WHAT NEEDS TO BE DONE. The number of lines containing the word "height" is all you should give; count them in the records below.

RECORDS PROVIDED.
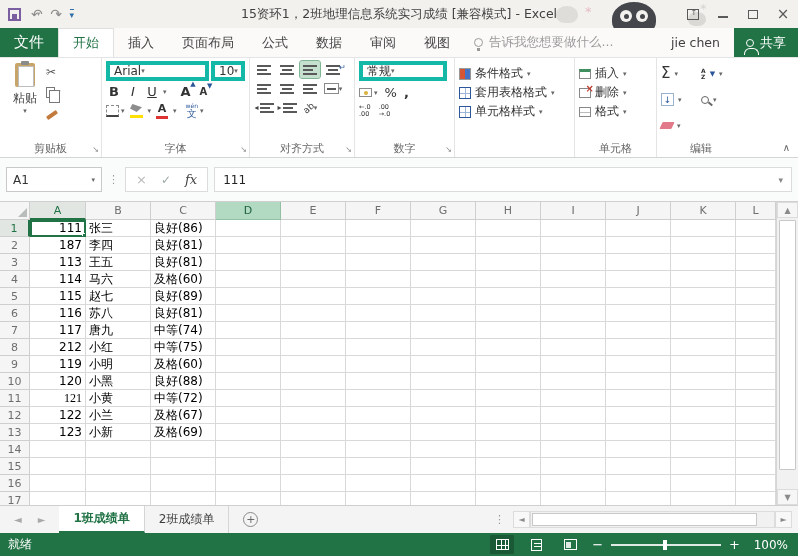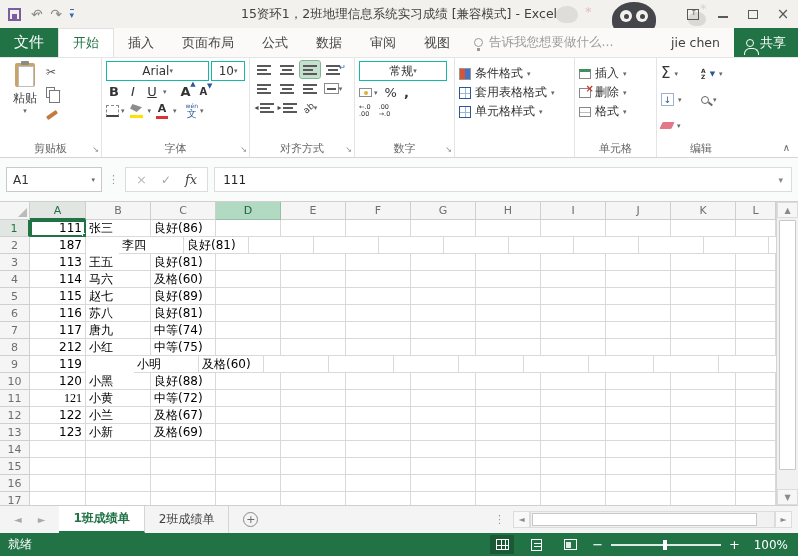--- a/index.html
+++ b/index.html
@@ -60,8 +60,8 @@
   .dd { font-size:7px; color:#666; }
   .rbtn { display:inline-flex; align-items:center; justify-content:center; gap:2px; border-radius:2px; }
   .rbtn.sel { background:#c6e0cf; outline:1px solid #7fb694; }
-  .combo { border:1px solid #14b8a6; background:#fff; height:20px; display:flex; align-items:center;
-    padding:0 4px; font-size:12px; color:#333; justify-content:center; }
+  .combo { border:4px solid #14b8a6; background:#fff; height:20px; display:flex; align-items:center;
+    padding:0 4px; font-size:12px; color:#333; justify-content:flex-start; }
 
   
   .paste-big { width:42px; display:flex; flex-direction:column; align-items:center; padding-top:2px; }

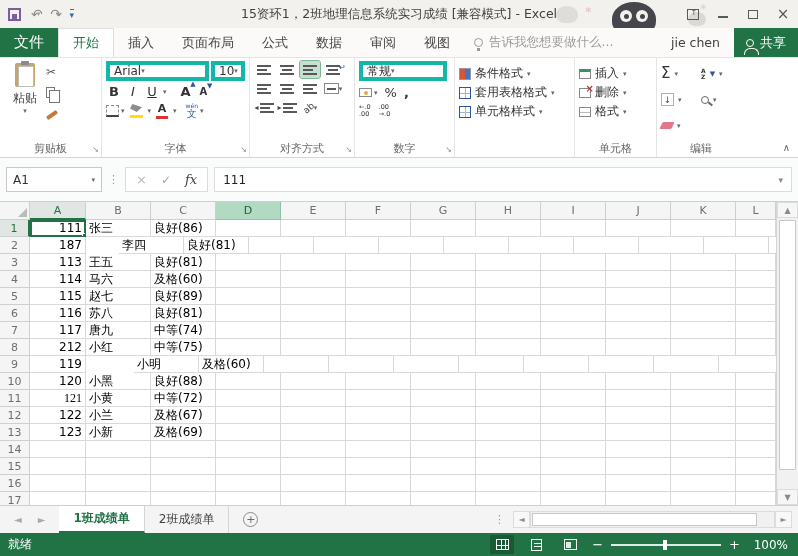--- a/index.html
+++ b/index.html
@@ -571,7 +571,7 @@
       <div class="g-row">
         <div class="rh" style="width: 30px;">2</div>
         <div class="gc num" style="width: 56px;">187</div>
-        <div class="gc" style="width: 65px; margin-left: 33px;">李四</div>
+        <div class="gc" style="width: 65px;">李四</div>
         <div class="gc" style="width: 65px;">良好(81)</div>
         <div class="gc" style="width: 65px;"></div>
         <div class="gc" style="width: 65px;"></div>

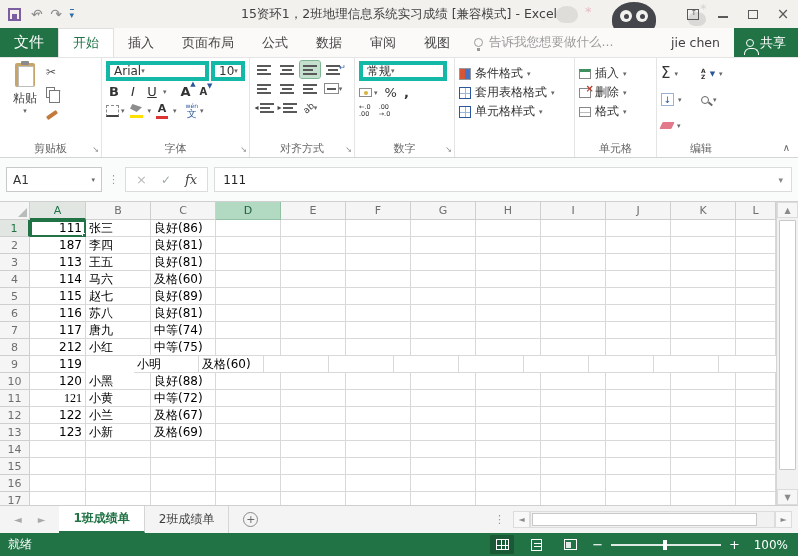--- a/index.html
+++ b/index.html
@@ -676,7 +676,7 @@
       <div class="g-row">
         <div class="rh" style="width: 30px;">9</div>
         <div class="gc num" style="width: 56px;">119</div>
-        <div class="gc" style="width: 65px; margin-left: 48px;">小明</div>
+        <div class="gc" style="width: 65px;">小明</div>
         <div class="gc" style="width: 65px;">及格(60)</div>
         <div class="gc" style="width: 65px;"></div>
         <div class="gc" style="width: 65px;"></div>

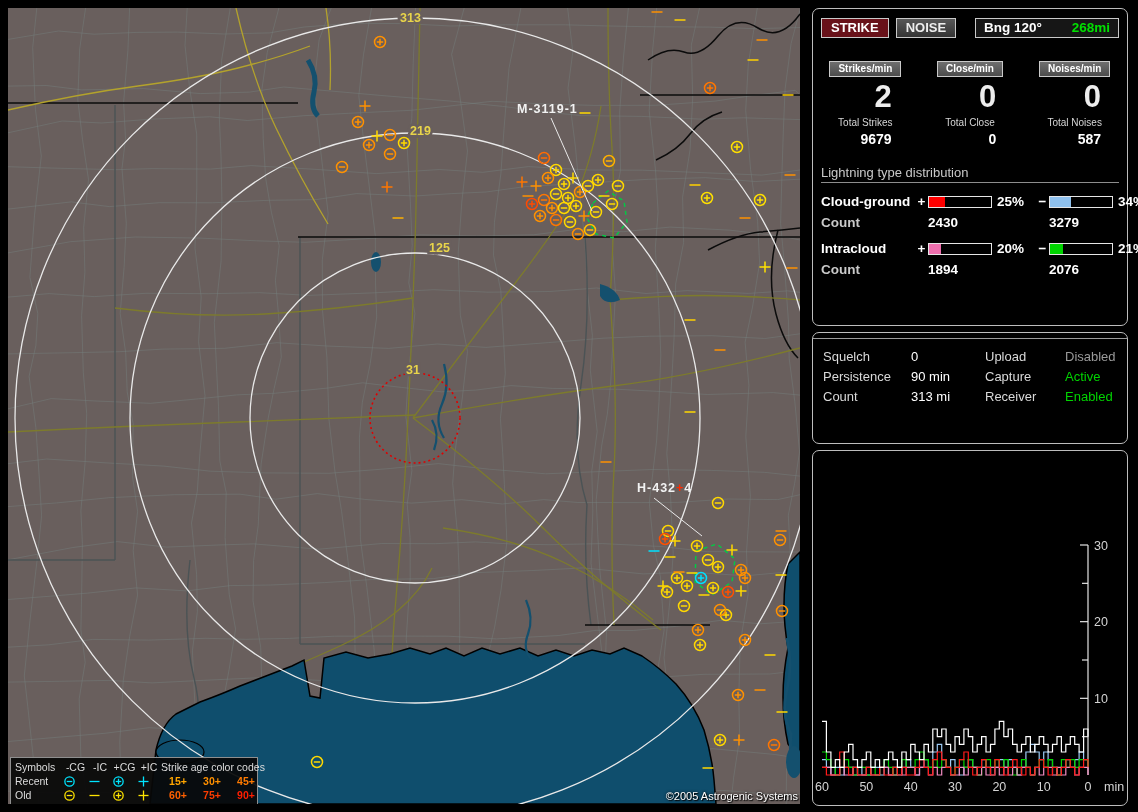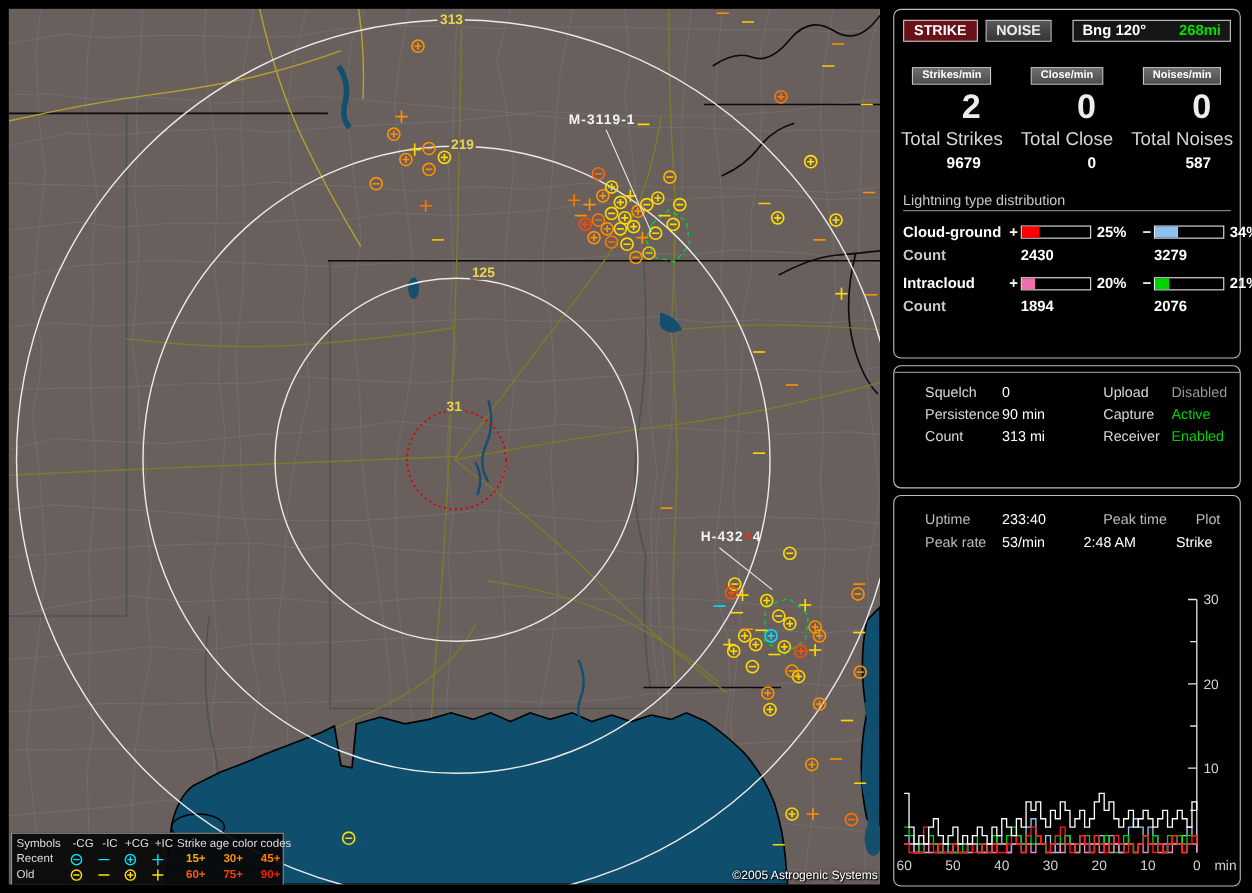--- a/index.html
+++ b/index.html
@@ -43,7 +43,7 @@
         background:linear-gradient(#6f6f6f,#4c4c4c);border:1px solid #c9c9c9;padding:1px 8px 2px 8px;}
   .bigval{font-size:31px;font-weight:bold;color:#ededed;text-align:right;padding-right:26px;
           line-height:36px;margin-top:2px;}
-  .tlabel{font-size:17px;color:#d6d6d6;text-align:center;margin-top:2px;}
+  .tlabel{font-size:10px;color:#d6d6d6;text-align:center;margin-top:2px;}
   .tval{font-size:14px;font-weight:bold;color:#fff;text-align:right;padding-right:26px;margin-top:3px;}
 
   .distsec{margin:18px 8px 0 8px;}

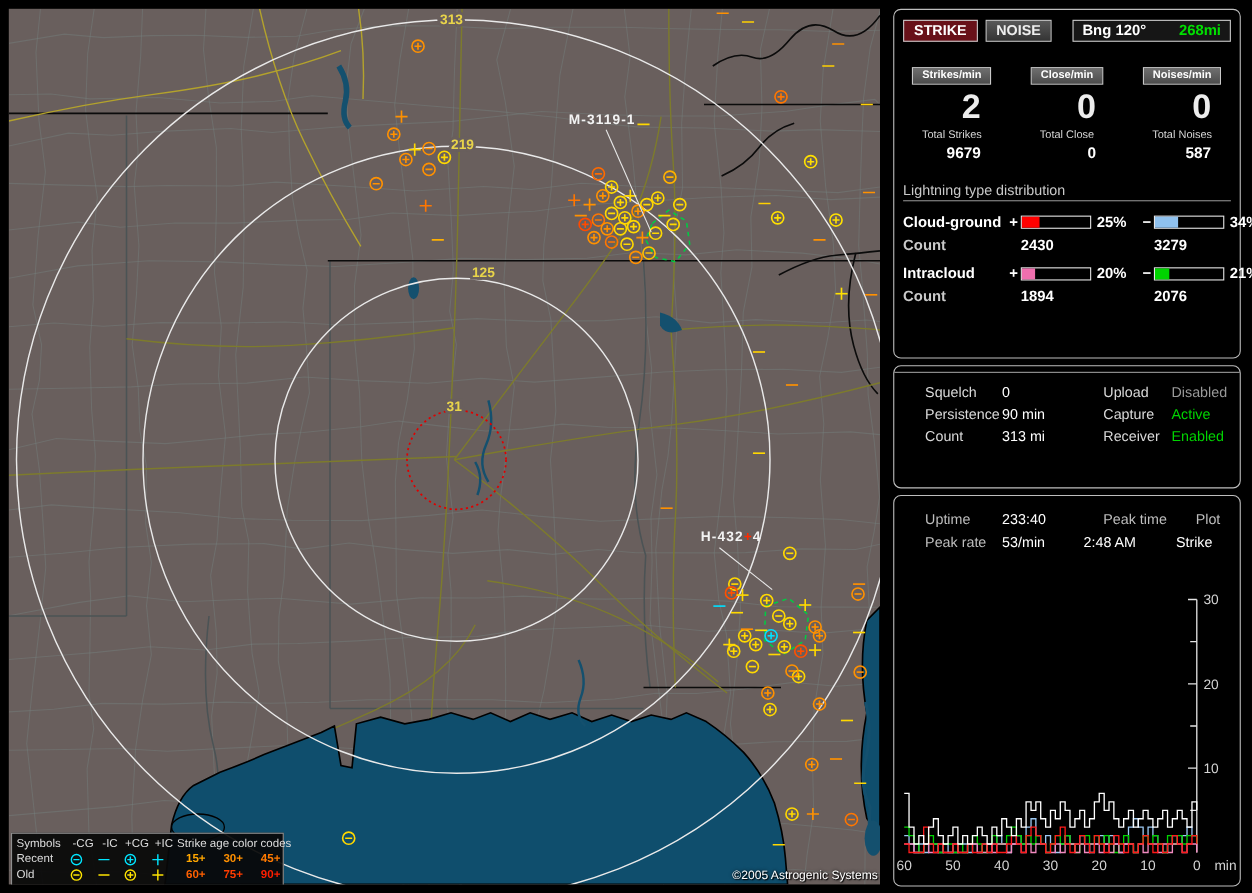--- a/index.html
+++ b/index.html
@@ -63,7 +63,7 @@
   .dthr{border:none;border-top:1px solid #9a9a9a;margin:5px 0 7px 0;}
   .sgrid{display:grid;grid-template-columns:88px 74px 80px 1fr;grid-auto-rows:20px;
          font-size:13px;margin:0 10px;align-items:center;}
-  .lab{color:#d9d9d9;margin-left:18px;}
+  .lab{color:#d9d9d9;}
   .val{color:#fff;}
   .val.off{color:#9a9a9a;}
   .val.on{color:#00d400;}

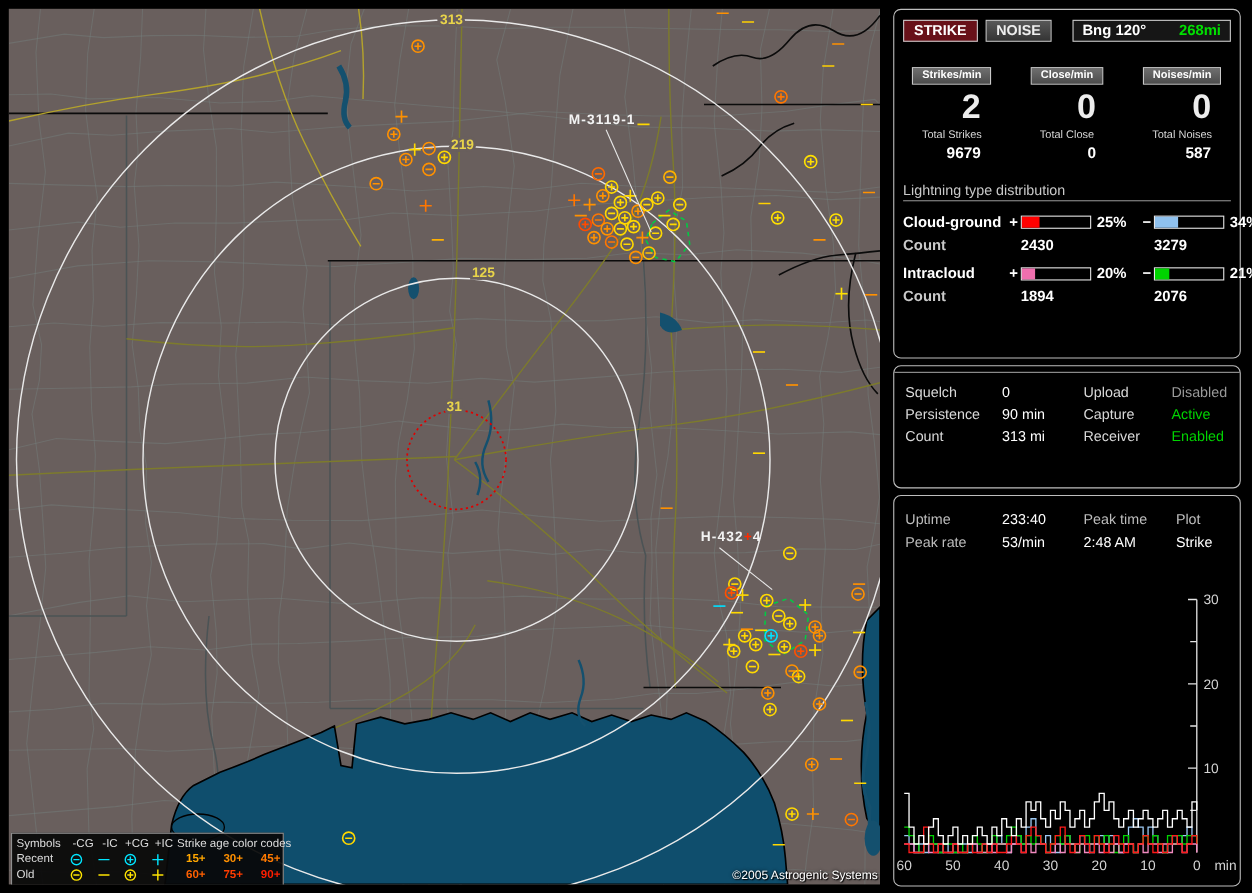--- a/index.html
+++ b/index.html
@@ -987,16 +987,6 @@
   </div>
 
   <div class="pbox box3">
-    <div class="stgrid">
-      <span class="lab">Uptime</span>
-      <span class="val">233:40</span>
-      <span class="lab">Peak time</span>
-      <span class="lab">Plot</span>
-      <span class="lab">Peak rate</span>
-      <span class="val">53/min</span>
-      <span class="val">2:48 AM</span>
-      <span class="val">Strike</span>
-    </div>
     <div id="trendwrap">
       <svg id="trendsvg" width="313" height="270" viewBox="0 0 313 270">
           <line x1="274" y1="10" x2="274" y2="240" stroke="#e4e4e4" stroke-width="1.2"></line>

SOLUTION BELOW. 4